And so, yet another politician has run afoul of dat ol’ debbil, Youthful Indiscretions.
Christine O'Donnell, Delaware’s Republican candidate for U.S. Senate, appeared on “Politically Incorrect” 20-plus times not because she was particularly brilliant, but because she provided good material. She was a) cute, b) an extremely moralistic right-wing Christian and c) an anti-masturbation advocate. Sort of the trifecta for a talk show like Bill Maher’s.
When she said she “dabbled in witchcraft” during high school, she wasn’t real specific about her dabbling; apparently, its high point was a date with a “witch,” during which they had a late-night picnic on a Satanic altar (I don’t know a lot about Satanism, but I know just enough about what happens on a Satanic altar to say: Ewwwww).
Given her past of making rather silly statements and urging people to not do something that’s absolutely none of her business, it was a prime “gotcha” moment. In the end, it probably won’t hurt O’Donnell too much. But then, if she really has a chance of winning in November, they ought to throw up a wall around Delaware and designate it the national lunatic asylum.
I thought her revelations relatively mild.

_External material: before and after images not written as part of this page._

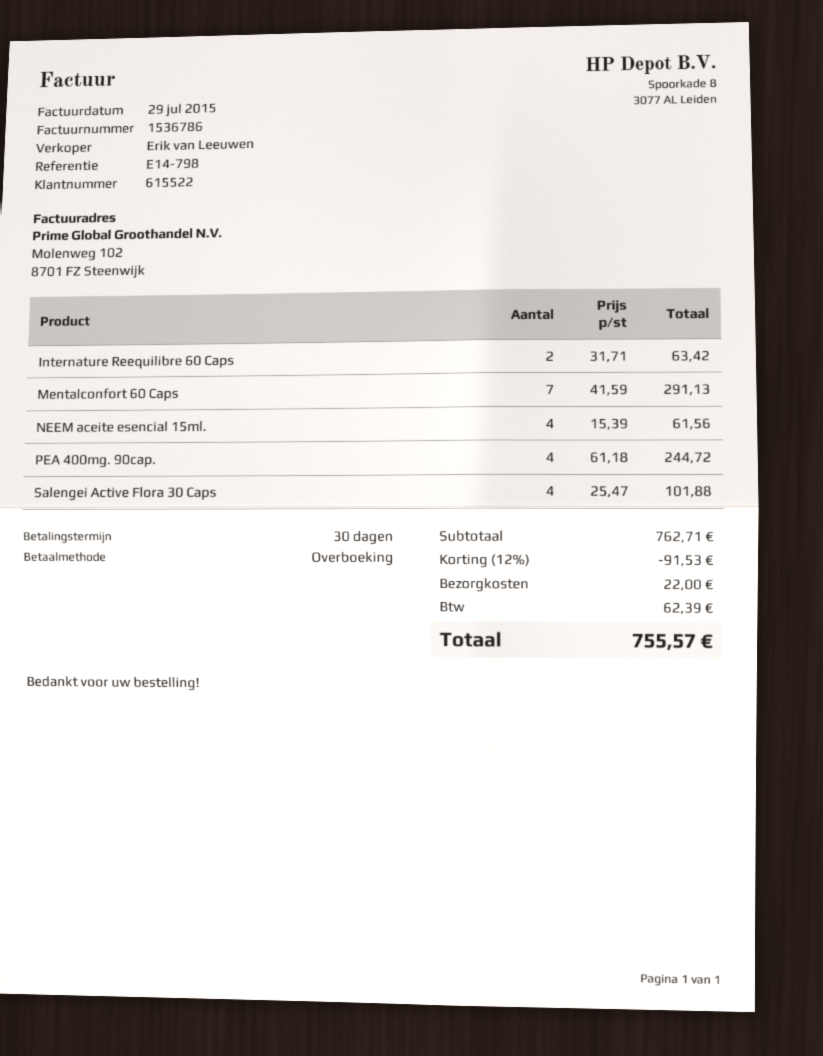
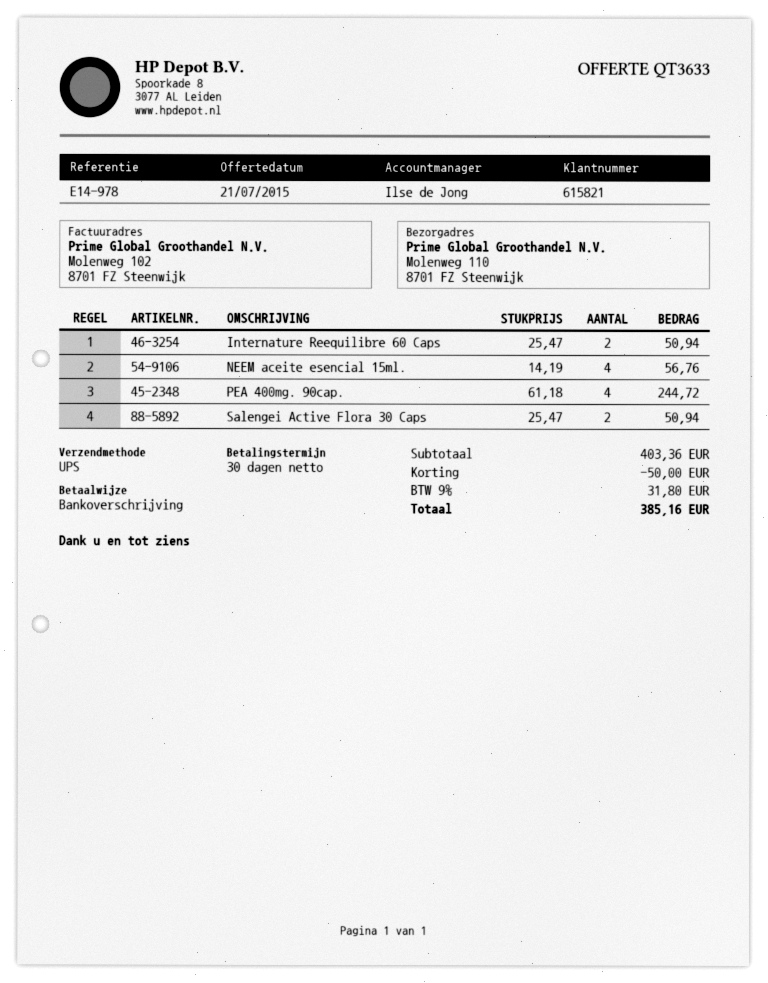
customer number: 615522 -> 615821
reference: E14-798 -> E14-978
sales rep: Erik van Leeuwen -> Ilse de Jong
Internature Reequilibre 60 Caps: 2 x 31.71 = 63.42 -> 2 x 25.47 = 50.94
Mentalconfort 60 Caps: 7 x 41.59 = 291.13 -> none
NEEM aceite esencial 15ml.: 4 x 15.39 = 61.56 -> 4 x 14.19 = 56.76
Salengei Active Flora 30 Caps: 4 x 25.47 = 101.88 -> 2 x 25.47 = 50.94
subtotal: 762.71 -> 403.36
discount: 91.53 -> 50.00
shipping: 22.00 -> none
tax: 62.39 -> 31.80
total: 755.57 -> 385.16

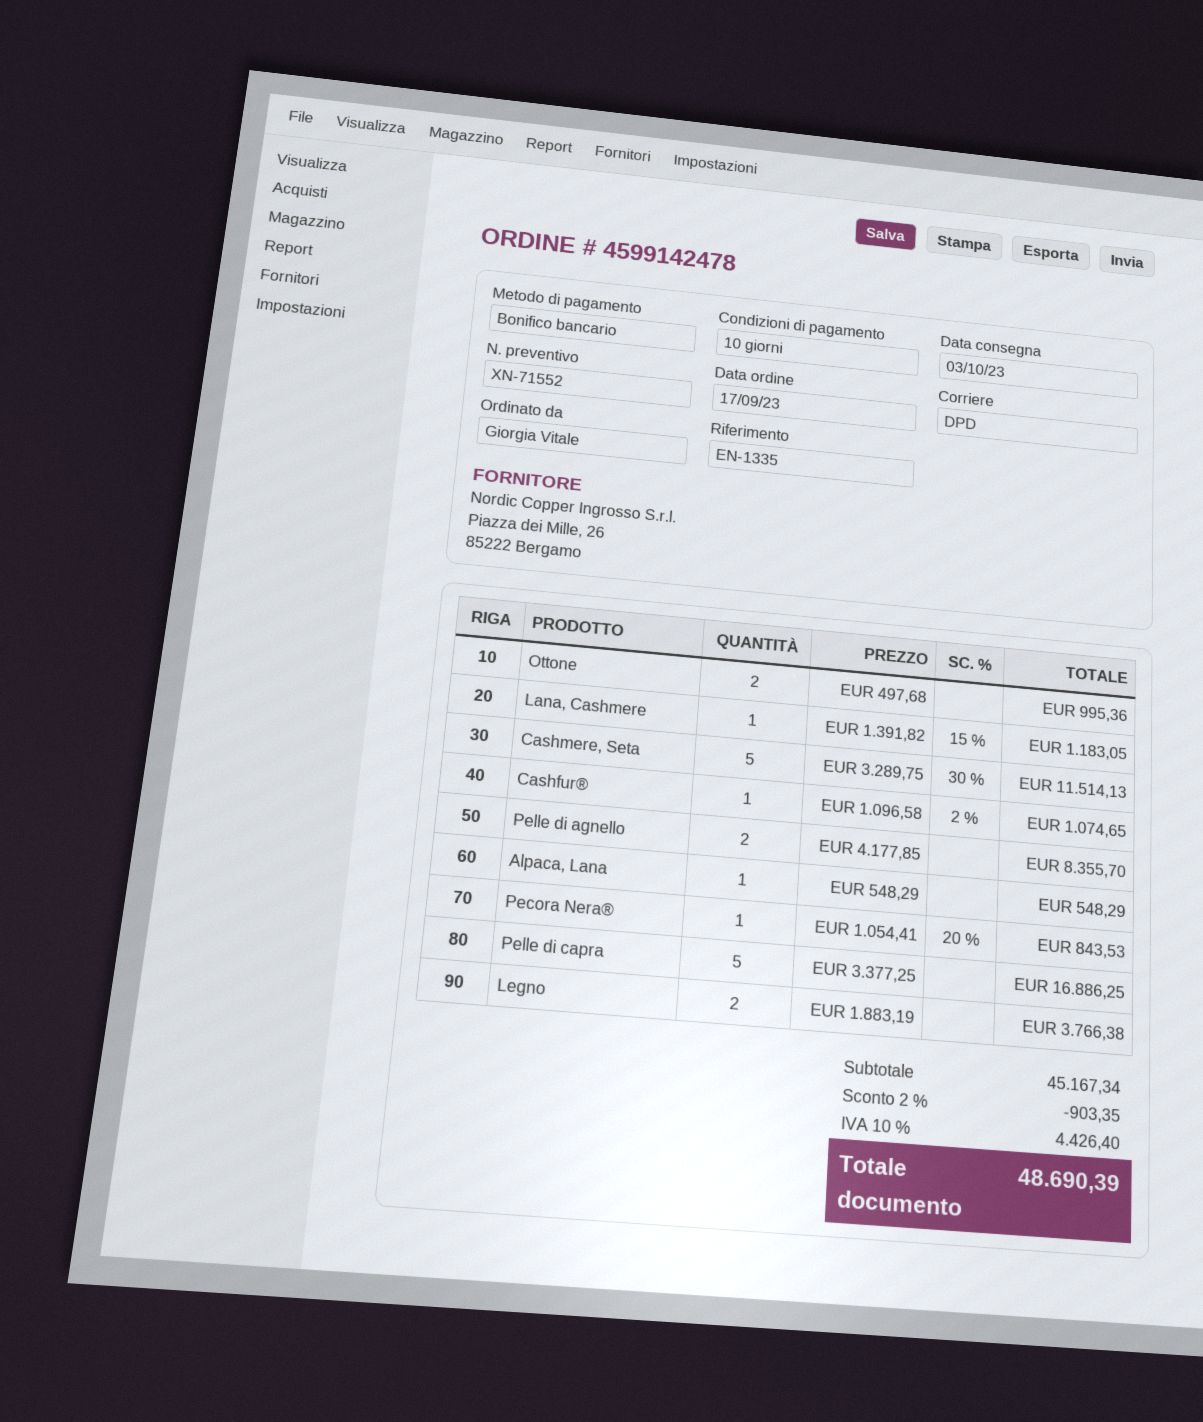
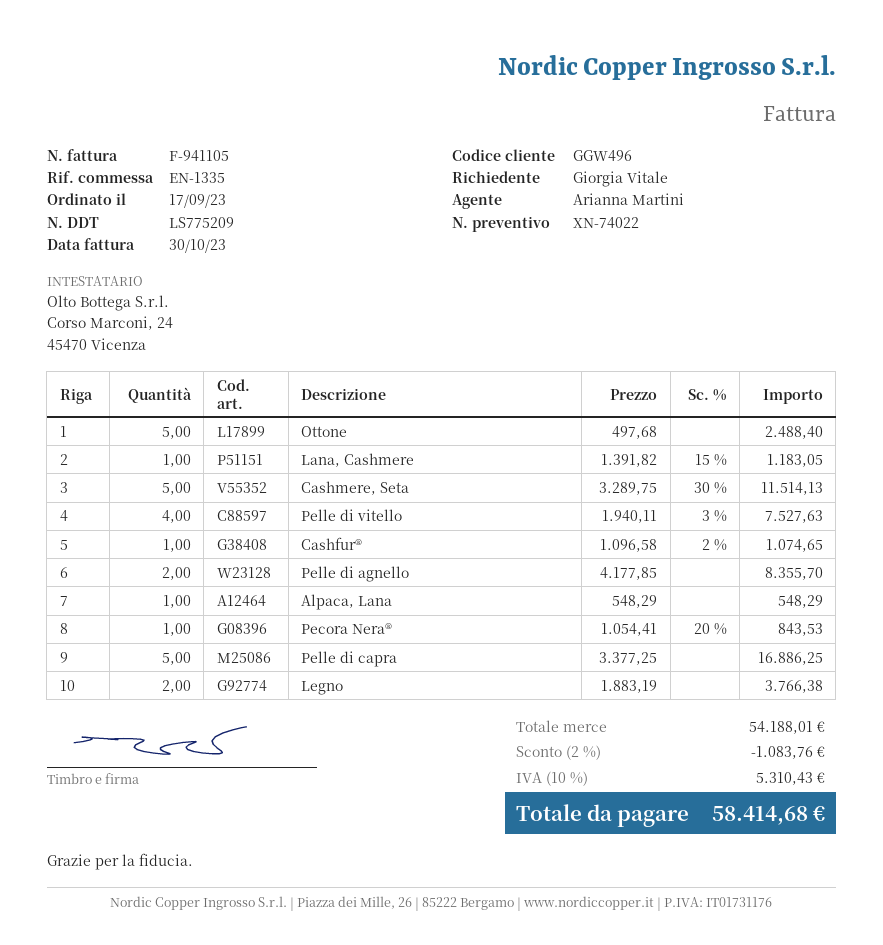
quote number: XN-71552 -> XN-74022
Ottone: 2 x 497.68 = 995.36 -> 5 x 497.68 = 2488.40
Pelle di vitello: none -> 4 x 1940.11 - 3% = 7527.63
subtotal: 45167.34 -> 54188.01
discount: 2% = 903.35 -> 2% = 1083.76
tax: 10% = 4426.40 -> 10% = 5310.43
total: 48690.39 -> 58414.68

That’s especially true because it happened when she was in high school, which is the prime age for doing really stupid things.
Were it not for revelations like O’Donnell’s, about half of the stories you see during a political campaign year would never be written. It’s become standard procedure for the media to conduct a sort of journalistic colonoscopy on every candidate for every office. It happens at every level, but it’s particularly blatant in the case of candidates for national office, because their campaigns are so stage-managed that finding real news is slightly more difficult than finding Jimmy Hoffa.
It’s become something of a cliché that it’s a miracle anybody runs for office anymore, since it opens their whole life up to that kind of minute examination. It’s a measure of the immaturity of our political discourse that anybody even cares what somebody did in high school, short of shooting up the library.
Still, I know I won’t be running for office any time soon. I wasn’t a particularly wild kid, but suffice it to say that I grew up in the late 1970s, the last great age of excess. I’m not going into any great detail here, but if my mom knew some of what I did in high school and college, I’d still be grounded, which is pretty hard to explain when you’re in your 50s. I will admit, though, that unlike Bill Clinton, I inhaled (and even ate once or twice, which is the source of one of the funnier stories I’m not going to tell you).
But I eventually surrendered gracefully the things of youth (mostly) and was lucky enough that I never got addicted, hurt or killed. There are a lot of people out there like me whose era of youthful stupidity now brings on nothing more serious than a rueful smile and a prayer of thanks that God watches over idiots.
Some people not only cherish their youthful indiscretions; they become part of a sort of life shtick. I’ve always been fascinated by a certain type of person – usually preachers – who talk about what they were like when they were dirtballs earlier in life. They’ll describe their time as a biker or bank robber or some other kind of black hat and make themselves sound like the biggest, baddest cat who ever walked the earth. But now, when they’re telling you that story, they’re extremely pious and good. They’re the kind of people who make Christine O’Donnell look like Heidi Fleiss.
Such people, it seems, have to live their lives at one extreme or the other. For whatever reason, they can’t live where most us do, in the middle, neither saint nor demon. When they’re bad – at least to hear them tell it – they’re really bad, and when they’re good, they’re saintly, or at least aspire to sainthood. Those really are two opposite forms of the same impulse. It’s a sort of all-in existence that would simply exhaust most people physically, spiritually and emotionally. I can’t imagine it’s a pleasant way to live.
Still, if that’s the way you have to order your world for it to make sense, it’s your life. It’s always a fascinating exercise to look back on your life’s arc and follow how you got where you are. Not only do you think about the indiscretions you made in the past; if you’re lucky, you remember the small moments when the music of chance hit a certain note that made all the difference. One of the realizations that mark being a grown-up is that so much of your life hinges on moments you can’t control and, in fact, maybe couldn’t even recognize at the time.
That’s the real, maybe the only, value of youthful indiscretion. William Blake said, “The road of excess leads to the palace of wisdom.” That can be taken too far, but a little youthful excess, even a little youthful stupidity, can prove to be a good thing if you can learn from it.
And that’s the key right there. Doing stupid things, especially when you’re young, isn’t the problem. Doing stupid things again when you’ve already done them and you’re old enough to know better is the problem. Jails are full of people who never learned that.
Christine O’Donnell’s probably hoping the Senate is full of them too.